A very significant concept relating to practicing is the standard solution, so you should know about it. A standard solution is the solution of known molarity.
Example
0.1 molar NaOH
0.05 molar HCl
What is Molality?
The number of moles of a substance dissolved per 1g of the solution is called molality.
OR
The number of moles of solute in one gram of solvent.
Symbol of Molarity: m
Formula
Molality = no. of mass of solute/volume of solution in kg
Example
What is the molality of a solution prepared by dissolving 3g of toluene in 250g benzene?
Solution
Mass of toluene = 3g
Mass of benzene = 250g = 0.25kg
Conversion in kg = 250/1000 = 0.25kg
Molar mass of toluene = 92 g/mole
Molality = (mass of substance/molar mass of substance) * 1/volume of solution in kg
= 3g/92g/mol * 1/0.25
Answer = 0.13 mol/kg
Some important salts with their molecular formulas and weight.
Some essential acids with concentrations, so you can prepare solutions according to the following weights.
You can make a 0.1 M solution of the above salts by using the complete data.
Hence, when you apprehend all about these things, you can easily make each type of solution.
Following are Some Solutions and Preparation of Standard Curves
How to Prepare a 100 ml Solution of 1 Molar Glucose?
Apparatus
Beaker, stirrer, weight balance, glucose, distilled water
Calculations
Molar mass of glucose (C6H12O6) = 6(12) +12 + 6(16) = 180 g
Amount of glucose required = [molar mass/1000] * volume required
Amount of glucose required = [180/1000] * 100 = 18 g
Procedure
- Weigh 18g of glucose by using a weight machine.
- Take a beaker and add glucose to it.
- Add some amount of distilled water.
- Dissolve it, then make the volume up to 100ml.

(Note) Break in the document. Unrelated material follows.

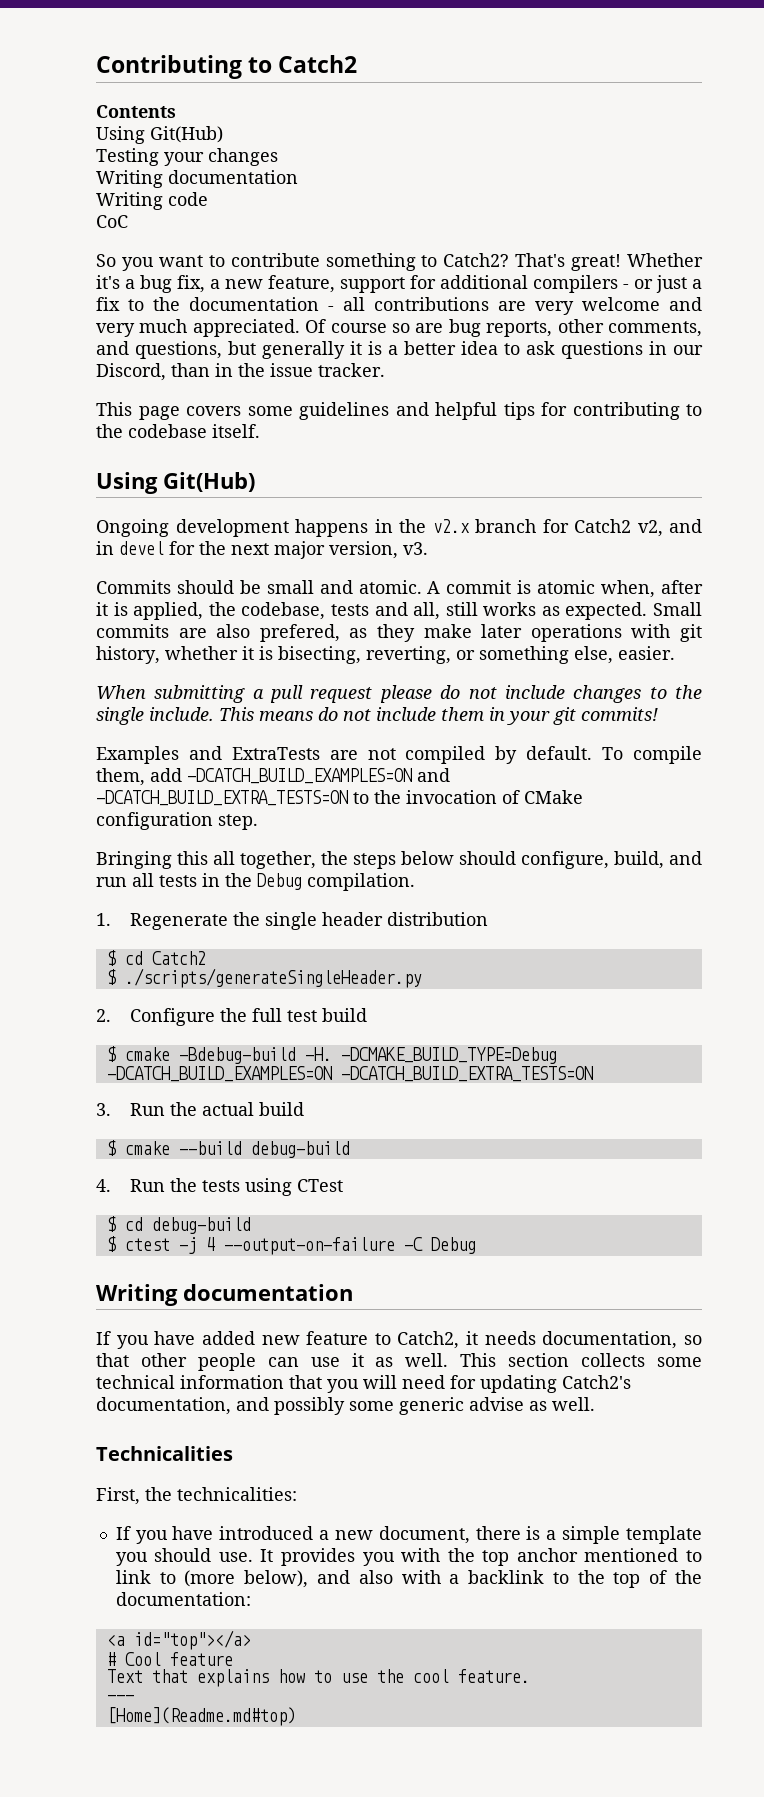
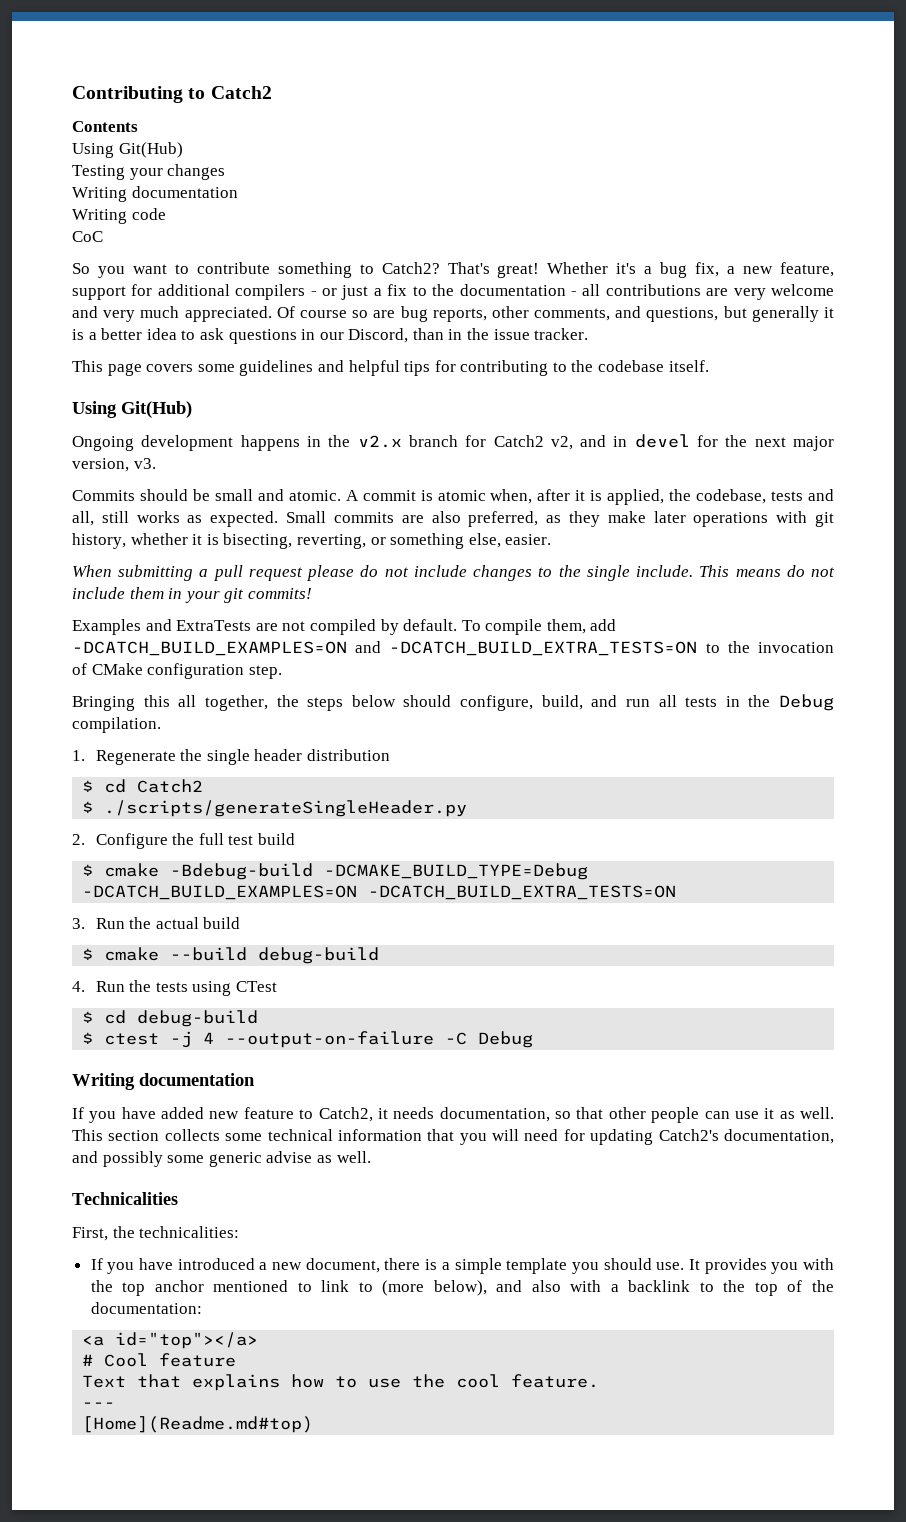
[259,624,340,642] prefered, -> [468,511,539,527] preferred,
[304,1047,332,1061] -H. -> (314, 871) none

- Store in an appropriate container.
How Can You Make a 4% Solution of Glucose?
Principle
Percentage composition is expressed as the solute and solvent amounts dissolved per 100 parts by the solution.
Apparatus
Beaker, stirrer, electric weight machine, distilled water, glucose
Procedure
- Weight 4 g of glucose by using electric weight balance.
- Add this calculated glucose in a beaker.

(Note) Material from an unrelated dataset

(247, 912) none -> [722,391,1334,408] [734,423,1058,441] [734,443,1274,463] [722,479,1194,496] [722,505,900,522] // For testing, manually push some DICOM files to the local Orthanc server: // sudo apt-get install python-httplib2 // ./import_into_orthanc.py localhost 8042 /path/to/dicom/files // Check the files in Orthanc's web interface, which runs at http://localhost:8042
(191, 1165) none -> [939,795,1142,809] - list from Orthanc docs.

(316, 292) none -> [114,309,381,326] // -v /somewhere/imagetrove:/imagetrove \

- Add 30-40 ml of distilled or boiled water to dissolve the glucose.
- Stir the solution to dissolve the glucose.
- Add more water to make the volume upto100ml.
Note: Gently heat the solution if the solute does not dissolve properly.
Prepare Phosphate Buffer of pH 6.0, Molarity 0.05, and Volume 100 ml?
Buffer is a solution of weekly dissociated acid and its conjugate base, and vice versa.
Apparatus
Beaker, weight balance, spatula, stirrer, KH2PO4, K2HPO4, distilled water, KOH or HCl solution, pH meter
Calculations
pH. = pKa + log[S] / [A] …. (1)
By putting the values in equation (1):
6.0 = 7.2 + log [S] / [A]
6.0 – 7.2 = log [S] / [A]
-1.2 = log [S] / [A]
1.2 = log [A] / [S]
Antilog 1.2 = log [A] / [S]
15.55 = [A] / [S]
15.55 / 1 = [A] / [S]
Number of moles of acid = [15.55 / 16.55] × 0.05 = 0.046 M
Moles of salt = [1 / 16.55] × 0.05 = 0.003 M
Amount of acid required = [molecular mass / 1000] × moles × volume required
Amount of acid required= [136 / 1000] × 0.046 × 100 = 0.652g
Amount of salt = [174 / 1000] × 0.003 × 100 = 0.052g
Procedure
- Take a beaker and add weighed amount of acid and salt in it.
- Add distilled water to make the volume approximately 90 ml and mix thoroughly.
- Check the pH of a solution by pH meter.
- Adjust the pH with corresponding acid or conjugate base if desired.
- Make the volume up to 100 ml and store in an appropriate container.
How will you Make the Standard Curve of Glucose?
Procedure
- Weight 0.1g glucose and dissolve it to make 100 ml.
- Take 100, 200, 300, 400, 600 µL separately and make 10 ml with distilled water.
- Take 1 ml from this stock solution in a separate test tube add 1 ml phosphate buffer of pH 6.8.
- Add 3 ml DNS and boil it in the water bath for 5 min.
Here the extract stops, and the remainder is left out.